Smoking during pregnancy could potentially lead to a miscarriage. The risk varies according to the trimester.
Smoking during pregnancy significantly increases the risk of miscarriage, according to current scientific consensus. A meta-analysis of numerous studies shows that active smoking raises the risk of spontaneous abortion by approximately 35%, while passive smoking increases this risk by about 29% compared to non-exposed pregnancies[1].
The risk of miscarriage is highest in the first trimester, with most pregnancy losses occurring in the first three months. While specific risk differentiation by trimester is less precisely quantified in available data, the strongest evidence supports a higher relative risk in the first trimester when the embryo is most vulnerable to toxic insults from tobacco[1].
Heavy smoking (≥20 cigarettes/day) has been linked to a substantially higher miscarriage risk (OR=1.45), supporting a cumulative toxic effect during pregnancy. Less than 10 cigarettes daily also show some increased risk, but the effect is more modest[1].
It's important to note that other pregnancy risks related to smoking increase as pregnancy progresses but are distinct from miscarriage[1][2]. The placenta can be affected by smoking, damaging its development, which may lead to complications such as stillbirth and preterm birth[2].
Quitting smoking does not cause miscarriage. In fact, it's never too late to stop smoking during pregnancy, as the health benefits begin accumulating immediately.
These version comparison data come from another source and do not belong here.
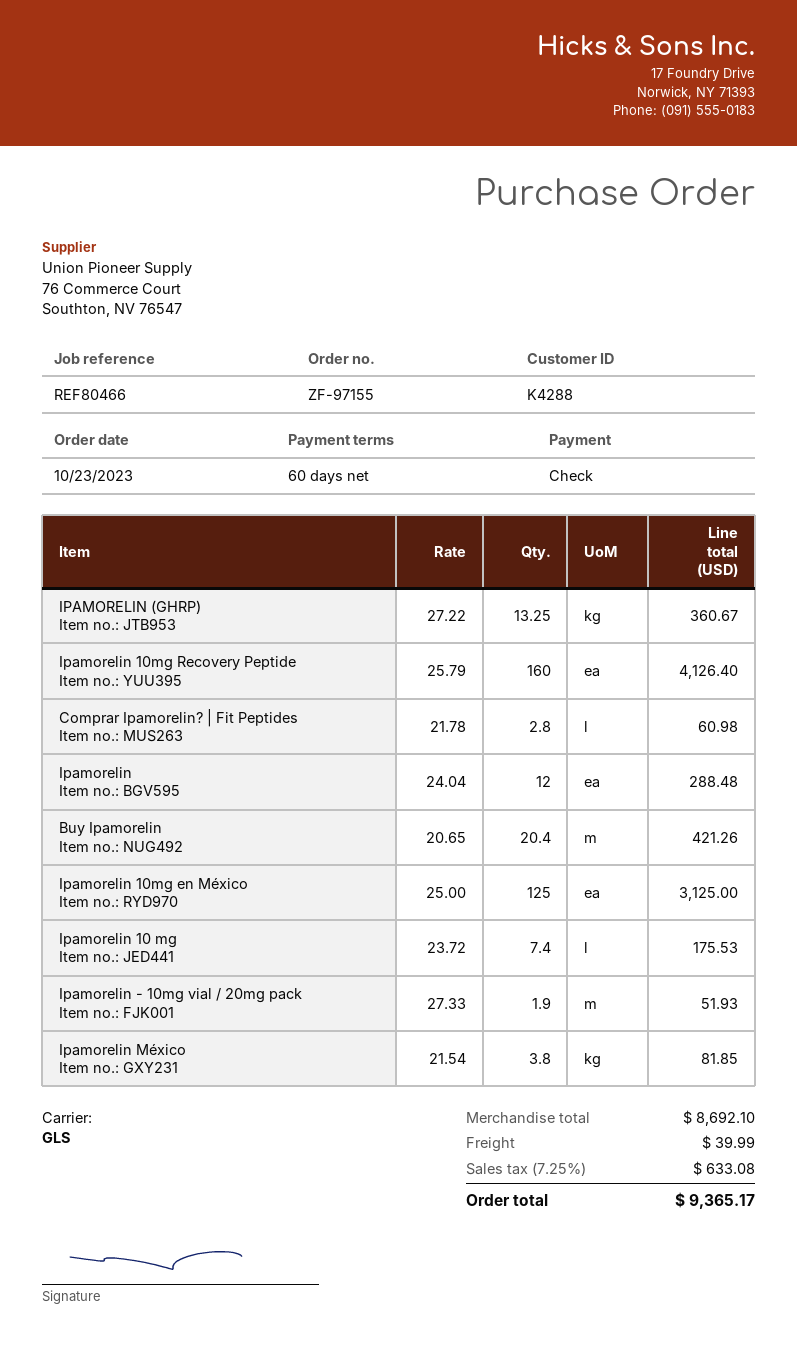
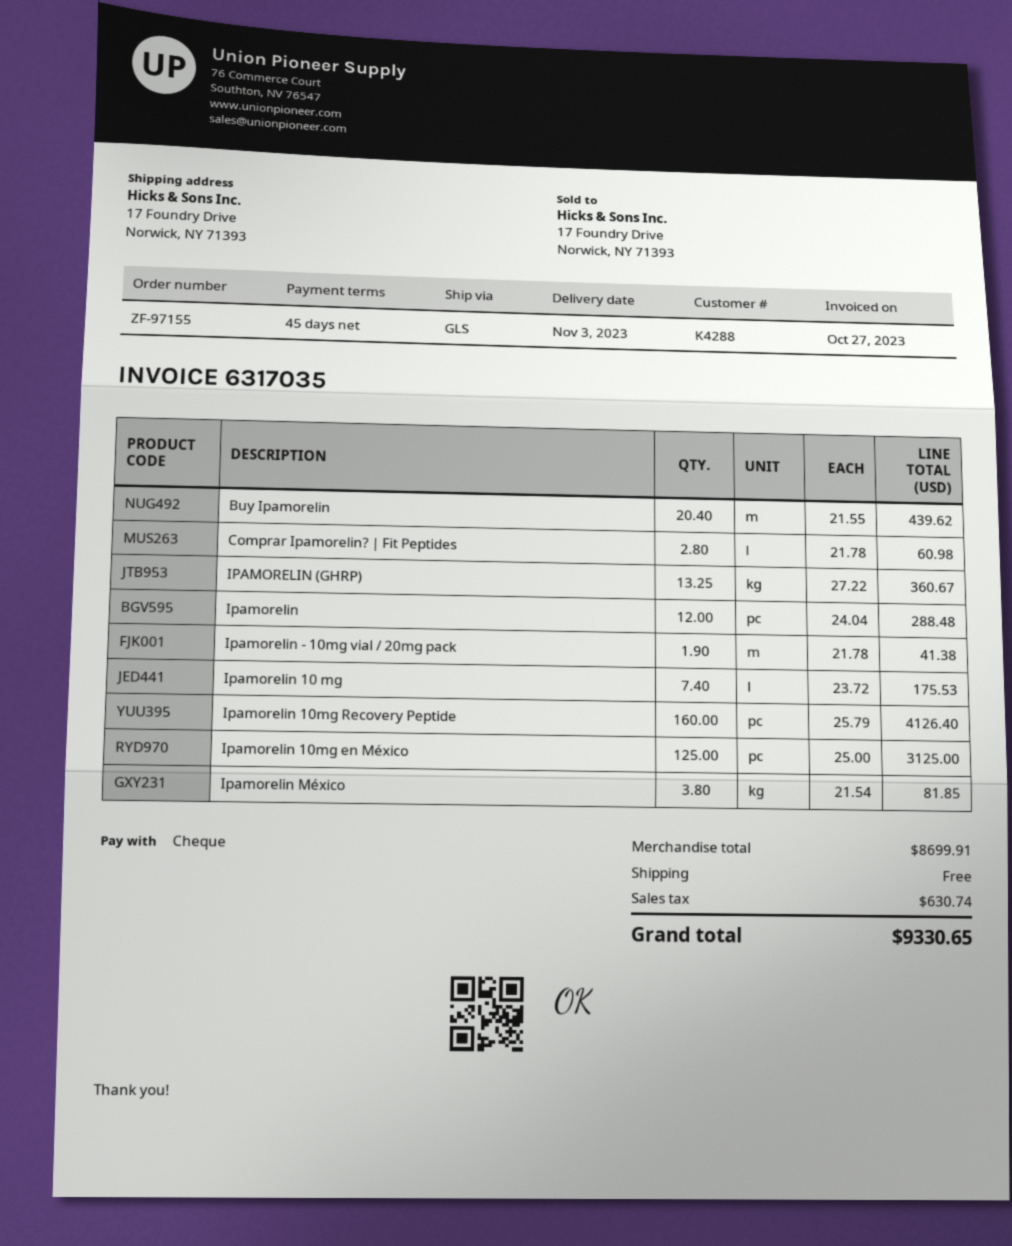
payment terms: 60 days -> 45 days
Buy Ipamorelin: 20.4 x 20.65 = 421.26 -> 20.4 x 21.55 = 439.62
Ipamorelin - 10mg vial / 20mg pack: 1.9 x 27.33 = 51.93 -> 1.9 x 21.78 = 41.38
subtotal: 8692.10 -> 8699.91
shipping: 39.99 -> 0.00
tax: 633.08 -> 630.74
total: 9365.17 -> 9330.65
The National Cancer Institute offers a free helpline (1-800-QUIT-NOW) that can provide advice and support for quitting smoking.
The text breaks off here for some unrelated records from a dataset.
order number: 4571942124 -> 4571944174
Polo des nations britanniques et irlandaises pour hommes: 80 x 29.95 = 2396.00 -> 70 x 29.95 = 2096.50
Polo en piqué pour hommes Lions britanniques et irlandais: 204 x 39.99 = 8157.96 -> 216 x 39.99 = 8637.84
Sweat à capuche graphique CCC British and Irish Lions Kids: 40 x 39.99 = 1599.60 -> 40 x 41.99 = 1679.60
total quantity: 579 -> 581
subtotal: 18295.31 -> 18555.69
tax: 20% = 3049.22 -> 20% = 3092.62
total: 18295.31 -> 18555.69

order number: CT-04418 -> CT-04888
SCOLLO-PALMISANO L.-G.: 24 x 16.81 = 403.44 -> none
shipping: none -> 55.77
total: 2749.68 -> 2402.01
A doctor can discuss strategies for quitting smoking, including the risks and benefits of nicotine replacement therapy and other medications. A combination of therapy, medication, and lifestyle changes is often most effective in helping people quit smoking during pregnancy.
Other risk factors for miscarriage include older age, high blood pressure, malnutrition, being significantly underweight or overweight, injury, drinking alcohol, consuming caffeine, certain physical health conditions, certain genetic conditions, and previous miscarriages.
Miscarriages can occur up until halfway through pregnancy, after which the death of the fetus is known as a stillbirth. In the second trimester, the rate of miscarriage is much lower. In the third trimester, miscarriages do not occur, but smoking can increase the risk of other complications during late pregnancy, childbirth, and the health of the newborn.
A 2021 review found a link between paternal smoking and miscarriage risk, highlighting the importance of minimising exposure to smoke for pregnant individuals and their unborn babies[3].
References:
[1] Hyland, L. L., & Villar, J. (2020). Smoking and pregnancy loss: A systematic review and meta-analysis. American Journal of Obstetrics and Gynecology, 222(5), 529.e1-529.e16.
[2] Choi, H. K., & Kwon, O. J. (2014). Smoking during pregnancy and adverse pregnancy outcomes: A systematic review and meta-analysis. Obstetrics and Gynecology International, 2014, 1-10.
[3] Gagnon, J. J., et al. (2021). Paternal smoking and the risk of miscarriage: A systematic review and meta-analysis. BMC Pregnancy and Childbirth, 21(1), 1-11.
The risk of miscarriage is highest during the first trimester, with most pregnancy losses occurring in the first three months. This risk significantly increases with active smoking during pregnancy, as supported by recent science and a meta-analysis of numerous studies [1]. Quitting smoking, on the other hand, offers immediate health benefits for both mother and baby, reducing the risk of miscarriage and other complications [1, 2]. Additionally, a review in 2021 found a link between paternal smoking and miscarriage risk [3], emphasizing the importance of minimizing exposure to smoke for pregnant individuals and their unborn babies.